Sustainability is the thread that weaves together the Copenhagen Business School MBA. Just ask Rachel Browning.
Rachel (pictured below, right) graduated from the Copenhagen MBA this year and is the outgoing vice president for the school’s Net Impact chapter—her year were awarded gold status for their commitment to sustainability.
Net Impact is a global organization that accelerates leadership development for tomorrow’s leading sustainable business figures—Copenhagen Business School is the chapter’s only arm in Denmark.
By angling students to create sustainable impact, Rachel says the chapter empowered her and her MBA peers to do go out and do the things they wanted to around sustainability. They had no excuses not to, she adds.
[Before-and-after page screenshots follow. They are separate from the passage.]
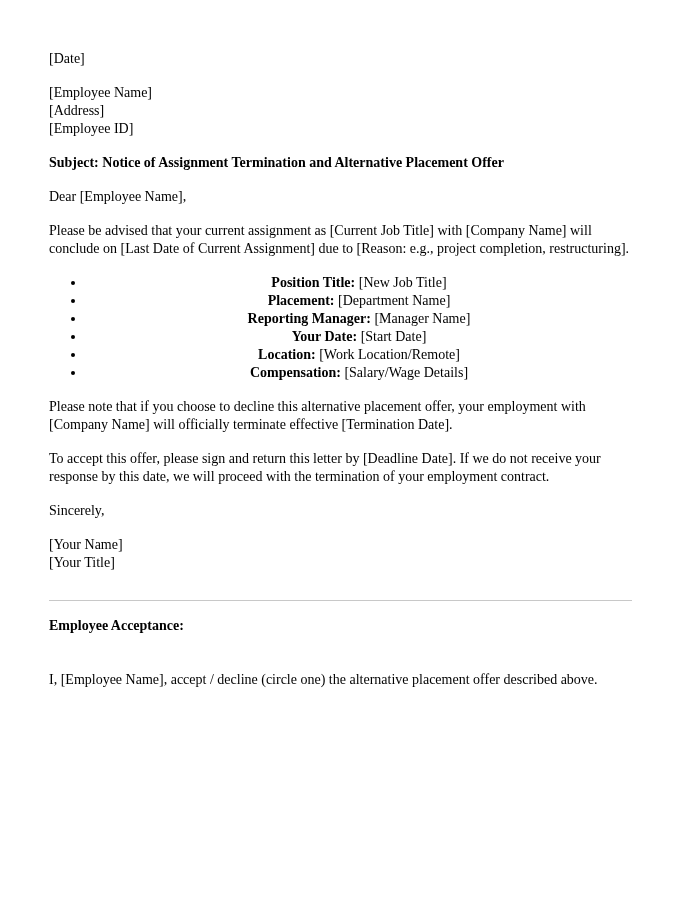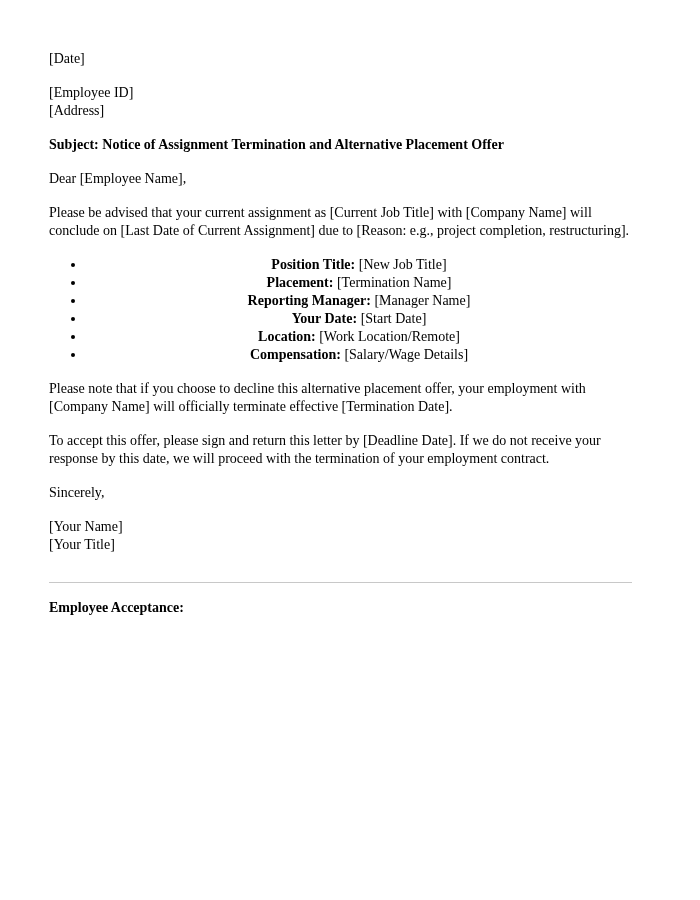--- a/index.html
+++ b/index.html
@@ -58,34 +58,35 @@
 </style>
 </head>
 <body>
 
 <div class="clip">
   <div class="page">
 
     <p class="para">[Date]</p>
 
     <div class="block">
+      <div class="line">[Employee Name]</div>
+      <div class="line">[Address]</div>
       <div class="line">[Employee ID]</div>
-      <div class="line">[Address]</div>
     </div>
 
     <p class="para bold">Subject: Notice of Assignment Termination and Alternative Placement Offer</p>
 
     <p class="para">Dear [Employee Name],</p>
 
     <p class="para">Please be advised that your current assignment as [Current Job Title] with [Company Name] will conclude on [Last Date of Current Assignment] due to [Reason: e.g., project completion, restructuring].</p>
 
 
     <ul class="bullets">
       <li><span class="bold">Position Title:</span> <span>[New Job Title]</span></li>
-      <li><span class="bold">Placement:</span> <span>[Termination Name]</span></li>
+      <li><span class="bold">Placement:</span> <span>[Department Name]</span></li>
       <li><span class="bold">Reporting Manager:</span> <span>[Manager Name]</span></li>
       <li><span class="bold">Your Date:</span> <span>[Start Date]</span></li>
       <li><span class="bold">Location:</span> <span>[Work Location/Remote]</span></li>
       <li><span class="bold">Compensation:</span> <span>[Salary/Wage Details]</span></li>
     </ul>
 
     <p class="para">Please note that if you choose to decline this alternative placement offer, your employment with [Company Name] will officially terminate effective [Termination Date].</p>
 
     <p class="para">To accept this offer, please sign and return this letter by [Deadline Date]. If we do not receive your response by this date, we will proceed with the termination of your employment contract.</p>
 
@@ -94,15 +95,16 @@
 
     <div class="block">
       <div class="line">[Your Name]</div>
       <div class="line">[Your Title]</div>
     </div>
 
     <hr class="divider">
 
     <p class="line bold">Employee Acceptance:</p>
 
+    <p class="acceptance-line">I, [Employee Name], accept / decline (circle one) the alternative placement offer described above.</p>
 
   </div>
 </div>
 
 </body></html>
Rachel says the chapter pushes students to think outside the box, and to bring innovation to the table when it comes to planning activities. Her team invited social justice journalists to talk and debate with the class, for example.
They also created a mock supply chain scenario whereby different teams represented coffee growers, the government, and the workers on a farm. They were then given different challenges to deal with and were pushed to respond with quick-fire, creative solutions.
Food security is an issue that is close to Rachel’s heart. Thus, she also planned for a local business tackling the issue to come in to discuss the challenges they face with the students. Their mission is to promote the use of insects as a sustainable food source.
“I found in Denmark that the process of [implementing] sustainability [in companies] weren’t just projects on the side,” Rachel explains.
“The best examples were where sustainability was a core driver and at the center of the business model. In putting sustainability at the center of the brand and strategy they differentiate themselves.”
An interest in sustainability has always been on Rachel’s mind. But her pursuit of an MBA came from a desire to think more innovatively and creatively when tackling business problems.
This was brought to her attention while she was working in the financial services industry in Cape Town, South Africa, before she pursued the Copenhagen MBA. She noticed one of her colleagues thinking and acting in a more dynamic way to the rest of the team.
She soon took note of their approach to problem solving and critical thinking, realizing what she was seeing were the benefits of an MBA being played out before her eyes.
An MBA had been on Rachel’s radar for a number of years, she explains, and so after seeing first-hand the benefits of business school in the workplace, she began to do her research. She says she was in the market for an MBA that would give her a full immersion into the principles of sustainability and corporate social responsibility.
It’s no surprise, then, that Copenhagen Business School came out on top. Rachel made the move to Denmark and joined a school among the best in the world for sustainability, according to the Corporate Knights’ Better World MBA ranking.
New associate dean for the Copenhagen MBA, Andreas Rasche (pictured below, right), says that the Net Impact chapter is a key indicator of the program’s strength in this area.
“I think it’s very important because that impact is student driven,” he says, adding that the signals coming from student-led initiatives in this area multiply credibility tenfold.
For Andreas, it’s vital sustainability is integrated into the entire curriculum and doesn’t surface solely as a standalone course. “One thing that you need to do within such a context is send credible signals to the students that you really care about these things,” he says.
“For instance, when a finance professor talks to them he or she is not only talking about maximizing profit, but also explaining how this debate could relate to sustainability.”
He mentions that Copenhagen Business School regularly invite in guest speakers from corporations that are sustainability thought leaders. This allows both students and faculty to keep abreast of the latest industry trends, and the latest challenges companies in this area are facing.
And, he has some key messages for his students.
“What I always tell them is that, ideally speaking, corporations would be designed in a way where they fully acknowledge the challenges of sustainability and are strategically designed in a way that minimizes risk and maximizes opportunity.
“But, I wouldn’t say at the end of the day every corporation would end up in such a situation.”
A lot of it comes down to values, too, he says. If you don’t add values to your work, then Andreas questions whether you really are a sustainability leader.
“It’s a lot about personal values and managing for organizational integrity,” he concludes. “It’s not just knowing the technical details that matters.”